▸ **Instructions to follow**
Only the lines below between the ones containing "Punjabi Goat Curry: 2" and "total: 140.22 -> 133.98", inclusive, are to be reproduced, each exactly as it stands.

▸ **Supplied records**
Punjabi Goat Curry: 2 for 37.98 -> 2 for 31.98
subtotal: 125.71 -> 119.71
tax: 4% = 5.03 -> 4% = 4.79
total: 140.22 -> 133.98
...
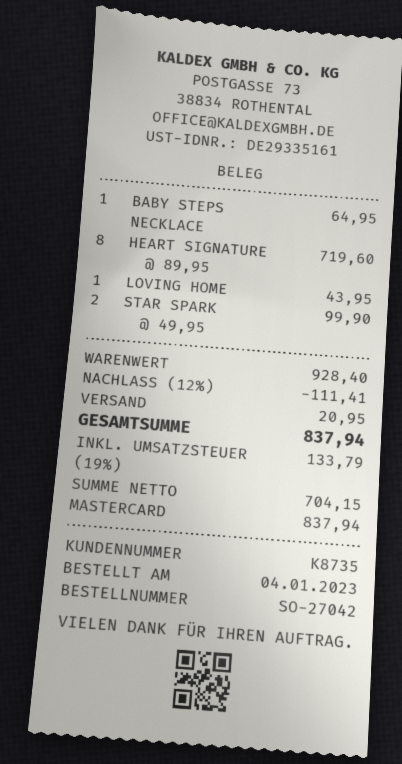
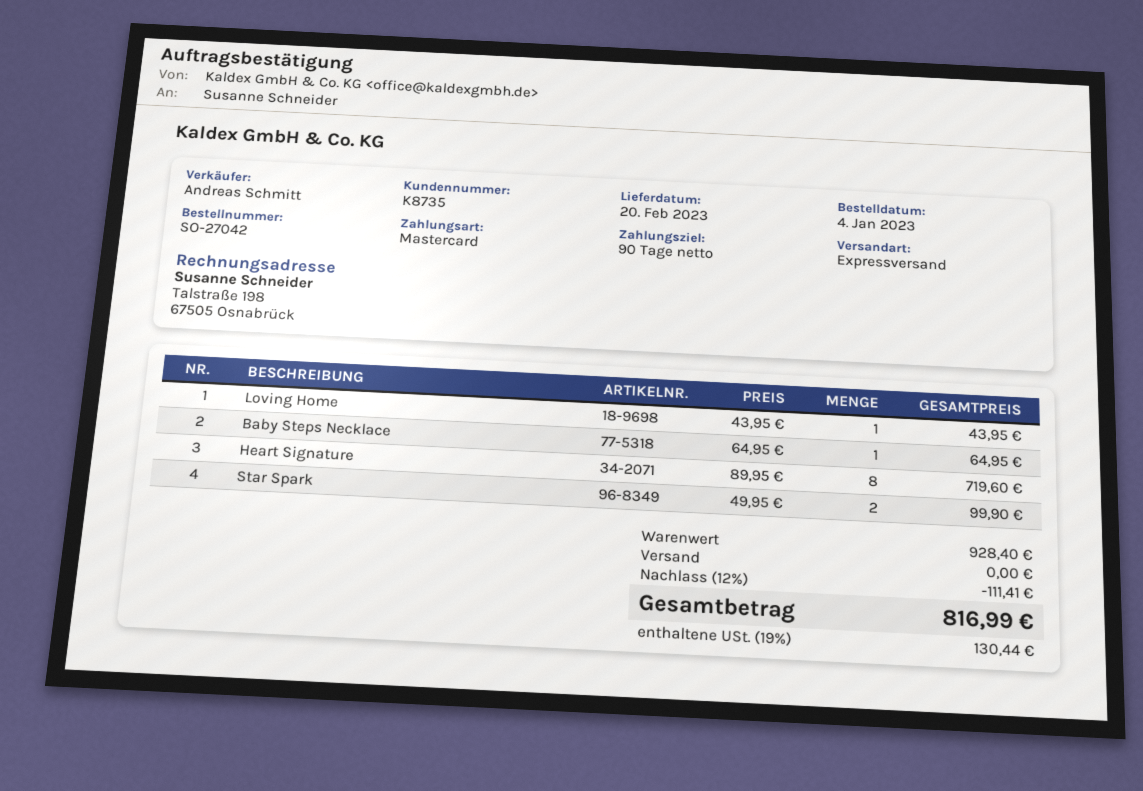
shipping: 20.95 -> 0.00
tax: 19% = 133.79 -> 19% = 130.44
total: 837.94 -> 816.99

▸ **Answer for the task**
Punjabi Goat Curry: 2 for 37.98 -> 2 for 31.98
subtotal: 125.71 -> 119.71
tax: 4% = 5.03 -> 4% = 4.79
total: 140.22 -> 133.98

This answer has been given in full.